Copy each line below as written, but skip the pictures.
--- STUDY MATERIAL ---
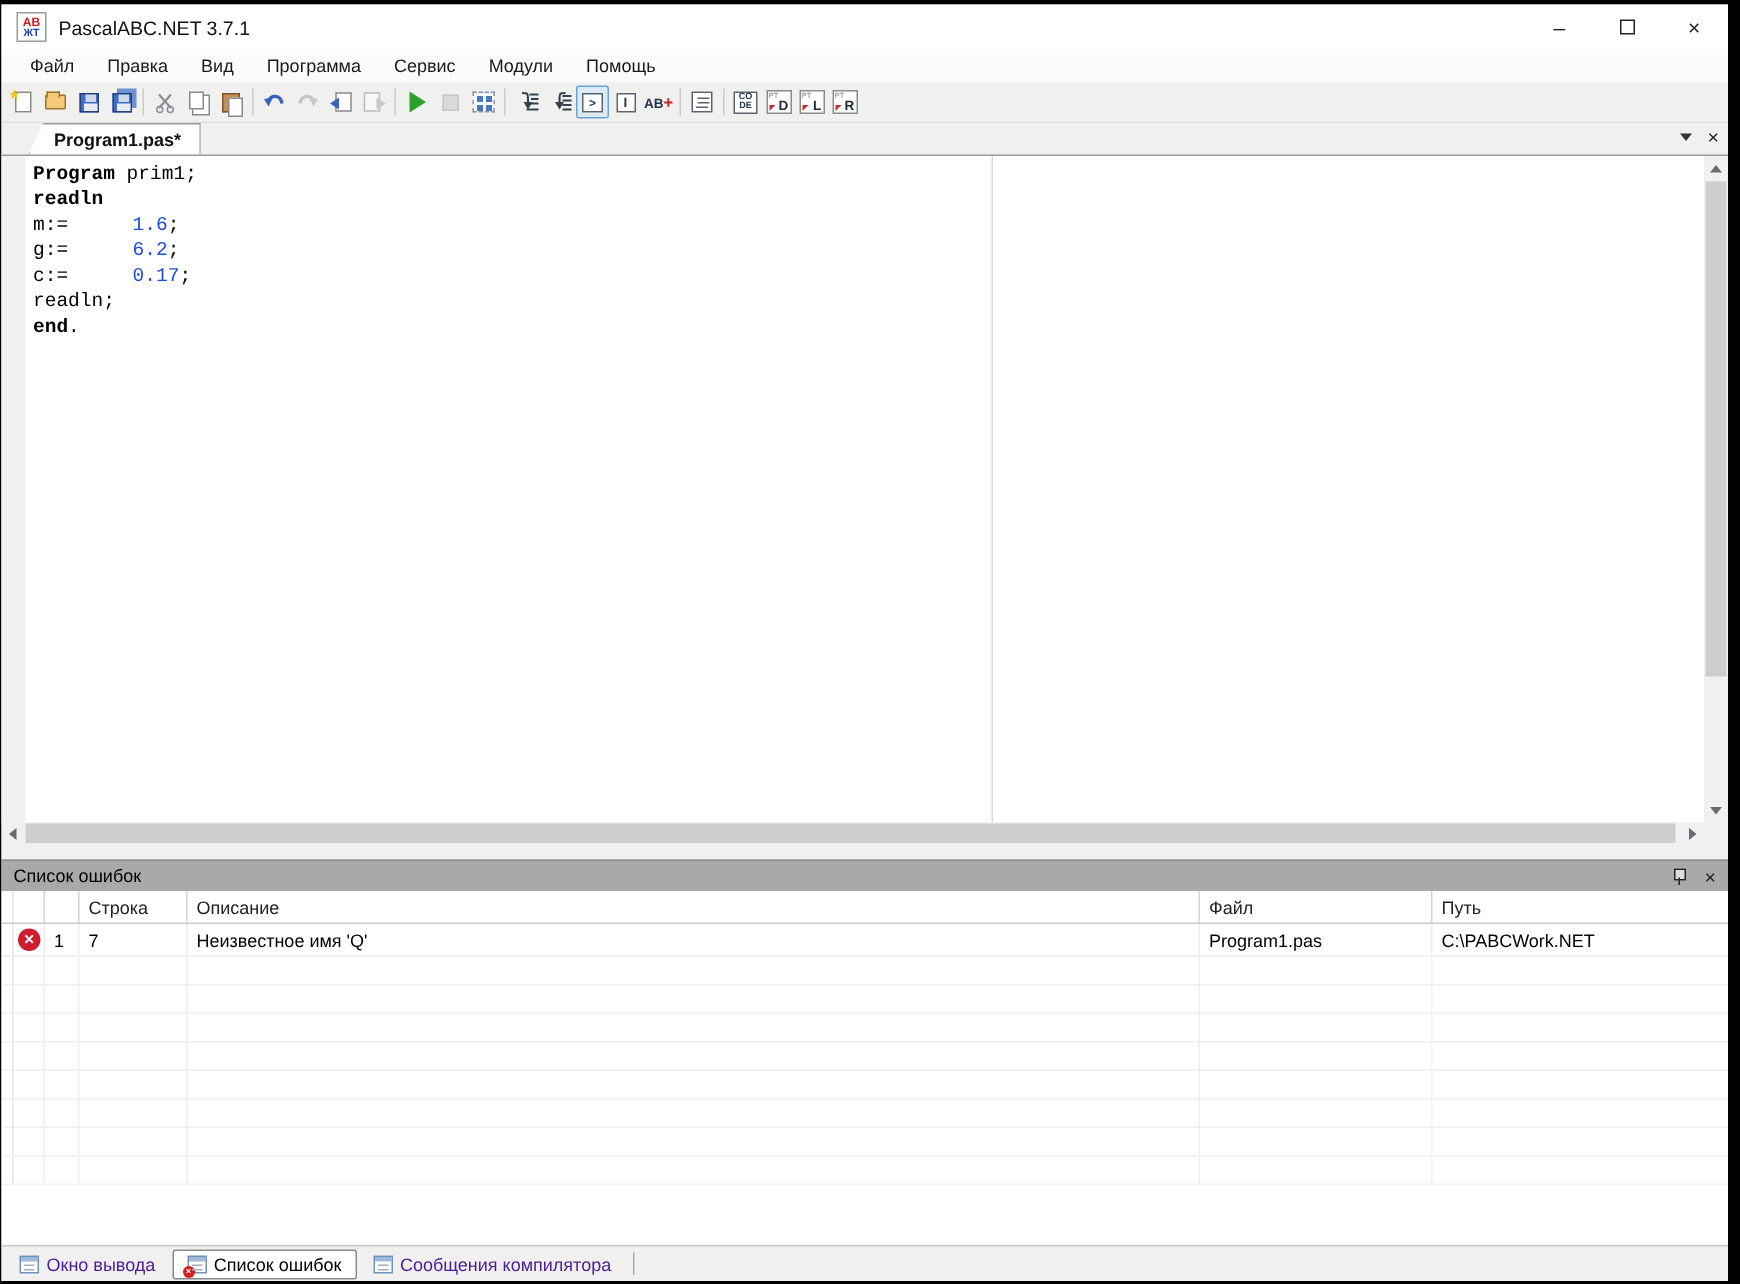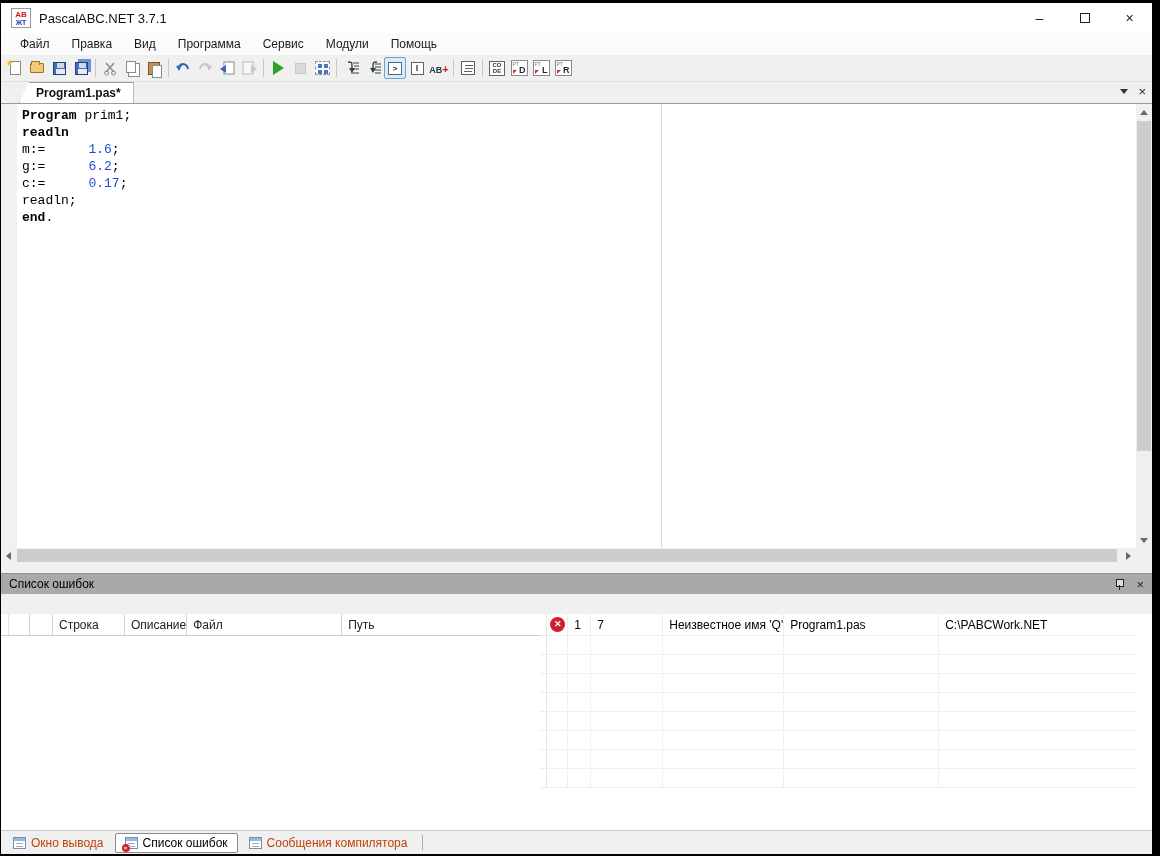--- a/index.html
+++ b/index.html
@@ -103,21 +103,21 @@
 
   
   .splitter { height:10px; background:#f0f0f0; flex:none; }
   .panel-header { height:21px; background:#a9a9a9; border-top:1px solid #8f8f8f; display:flex; align-items:center;
                   padding:0 8px; font-size:12px; color:#000; flex:none; }
   .panel-hicons { margin-left:auto; display:flex; gap:12px; align-items:center; }
   .pin-ic { width:9px; height:12px; position:relative; }
   .pin-ic:before { content:""; position:absolute; left:1px; top:1px; width:6px; height:6px; border:1px solid #222; background:#ddd; }
   .pin-ic:after { content:""; position:absolute; left:4px; top:7px; width:1px; height:5px; background:#222; }
 
-  .error-table { flex:1; min-height:0; background:#fff; display:flex; flex-direction:row; overflow:hidden; font-size:12px;margin-top:20px; }
+  .error-table { flex:1; min-height:0; background:#fff; display:flex; flex-direction:column; overflow:hidden; font-size:12px; }
   .t-row { display:flex; flex:none; align-items:center; }
   .t-head { height:22px; border-bottom:1px solid #c9c9c9; color:#222; }
   .t-data { height:22px; }
   .t-empty { height:19px; }
   .t-empty .cell { border-bottom:1px solid #efefef; border-right:1px solid #f0f0f0; height:100%; }
   .cell { height:100%; display:flex; align-items:center; padding-left:6px; overflow:hidden; white-space:nowrap; }
   .t-head .cell { border-right:1px solid #d5d5d5; }
   .t-data .cell { border-right:1px solid #ededed; border-bottom:1px solid #ededed; }
   .c-sp { width:8px; padding:0; border-right:1px solid #e5e5e5 !important; }
   .c-icon { width:21px; padding-left:3px; }
@@ -125,21 +125,21 @@
   .c-line { width:72px; }
   .c-desc { flex:1; }
   .c-file { width:155px; }
   .c-path { width:197px; border-right:none !important; }
   .err-ic { width:15px; height:15px; border-radius:50%; background:#cf1d2e; color:#fff; font-size:9px; font-weight:bold;
             display:flex; align-items:center; justify-content:center; line-height:1; }
 
   
   .bottom-tabs { height:24px; background:#f0f0f0; border-top:1px solid #c6c6c6; display:flex; align-items:center;
                  padding-left:3px; gap:2px; flex:none; }
-  .btab { height:20px; display:flex; align-items:center; gap:5px; padding:0 9px; font-size:12px; color:#c2410c; }
+  .btab { height:20px; display:flex; align-items:center; gap:5px; padding:0 9px; font-size:12px; color:#4c1d95; }
   .btab.active { background:#fff; border:1px solid #8a8a8a; border-radius:2px; color:#000; }
   .btab-sep { width:1px; height:15px; background:#aaa; margin-left:4px; }
   .wnd-ic { width:13px; height:12px; background:#fff; border:1px solid #7090b8; position:relative; flex:none; }
   .wnd-ic:before { content:""; position:absolute; left:0; top:0; right:0; height:3px; background:#9db8d8; }
   .wnd-ic:after { content:""; position:absolute; left:2px; top:5px; width:7px; height:1px; background:#aab; box-shadow:0 3px 0 #aab; }
   .err-badge { position:absolute; left:-4px; bottom:-4px; width:8px; height:8px; border-radius:50%;
                background:#d42020; color:#fff; font-size:6px; font-weight:bold; display:flex; align-items:center; justify-content:center; }
 
   
   .statusbar { height:22px; background:#f0f0f0; border-top:1px solid #d2d2d2; display:flex; align-items:center;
---
SOLUTION FOR THIS TASK =
--- a/index.html
+++ b/index.html
@@ -103,21 +103,21 @@
 
   
   .splitter { height:10px; background:#f0f0f0; flex:none; }
   .panel-header { height:21px; background:#a9a9a9; border-top:1px solid #8f8f8f; display:flex; align-items:center;
                   padding:0 8px; font-size:12px; color:#000; flex:none; }
   .panel-hicons { margin-left:auto; display:flex; gap:12px; align-items:center; }
   .pin-ic { width:9px; height:12px; position:relative; }
   .pin-ic:before { content:""; position:absolute; left:1px; top:1px; width:6px; height:6px; border:1px solid #222; background:#ddd; }
   .pin-ic:after { content:""; position:absolute; left:4px; top:7px; width:1px; height:5px; background:#222; }
 
-  .error-table { flex:1; min-height:0; background:#fff; display:flex; flex-direction:row; overflow:hidden; font-size:12px;margin-top:20px; }
+  .error-table { flex:1; min-height:0; background:#fff; display:flex; flex-direction:column; overflow:hidden; font-size:12px; }
   .t-row { display:flex; flex:none; align-items:center; }
   .t-head { height:22px; border-bottom:1px solid #c9c9c9; color:#222; }
   .t-data { height:22px; }
   .t-empty { height:19px; }
   .t-empty .cell { border-bottom:1px solid #efefef; border-right:1px solid #f0f0f0; height:100%; }
   .cell { height:100%; display:flex; align-items:center; padding-left:6px; overflow:hidden; white-space:nowrap; }
   .t-head .cell { border-right:1px solid #d5d5d5; }
   .t-data .cell { border-right:1px solid #ededed; border-bottom:1px solid #ededed; }
   .c-sp { width:8px; padding:0; border-right:1px solid #e5e5e5 !important; }
   .c-icon { width:21px; padding-left:3px; }
@@ -125,21 +125,21 @@
   .c-line { width:72px; }
   .c-desc { flex:1; }
   .c-file { width:155px; }
   .c-path { width:197px; border-right:none !important; }
   .err-ic { width:15px; height:15px; border-radius:50%; background:#cf1d2e; color:#fff; font-size:9px; font-weight:bold;
             display:flex; align-items:center; justify-content:center; line-height:1; }
 
   
   .bottom-tabs { height:24px; background:#f0f0f0; border-top:1px solid #c6c6c6; display:flex; align-items:center;
                  padding-left:3px; gap:2px; flex:none; }
-  .btab { height:20px; display:flex; align-items:center; gap:5px; padding:0 9px; font-size:12px; color:#c2410c; }
+  .btab { height:20px; display:flex; align-items:center; gap:5px; padding:0 9px; font-size:12px; color:#4c1d95; }
   .btab.active { background:#fff; border:1px solid #8a8a8a; border-radius:2px; color:#000; }
   .btab-sep { width:1px; height:15px; background:#aaa; margin-left:4px; }
   .wnd-ic { width:13px; height:12px; background:#fff; border:1px solid #7090b8; position:relative; flex:none; }
   .wnd-ic:before { content:""; position:absolute; left:0; top:0; right:0; height:3px; background:#9db8d8; }
   .wnd-ic:after { content:""; position:absolute; left:2px; top:5px; width:7px; height:1px; background:#aab; box-shadow:0 3px 0 #aab; }
   .err-badge { position:absolute; left:-4px; bottom:-4px; width:8px; height:8px; border-radius:50%;
                background:#d42020; color:#fff; font-size:6px; font-weight:bold; display:flex; align-items:center; justify-content:center; }
 
   
   .statusbar { height:22px; background:#f0f0f0; border-top:1px solid #d2d2d2; display:flex; align-items:center;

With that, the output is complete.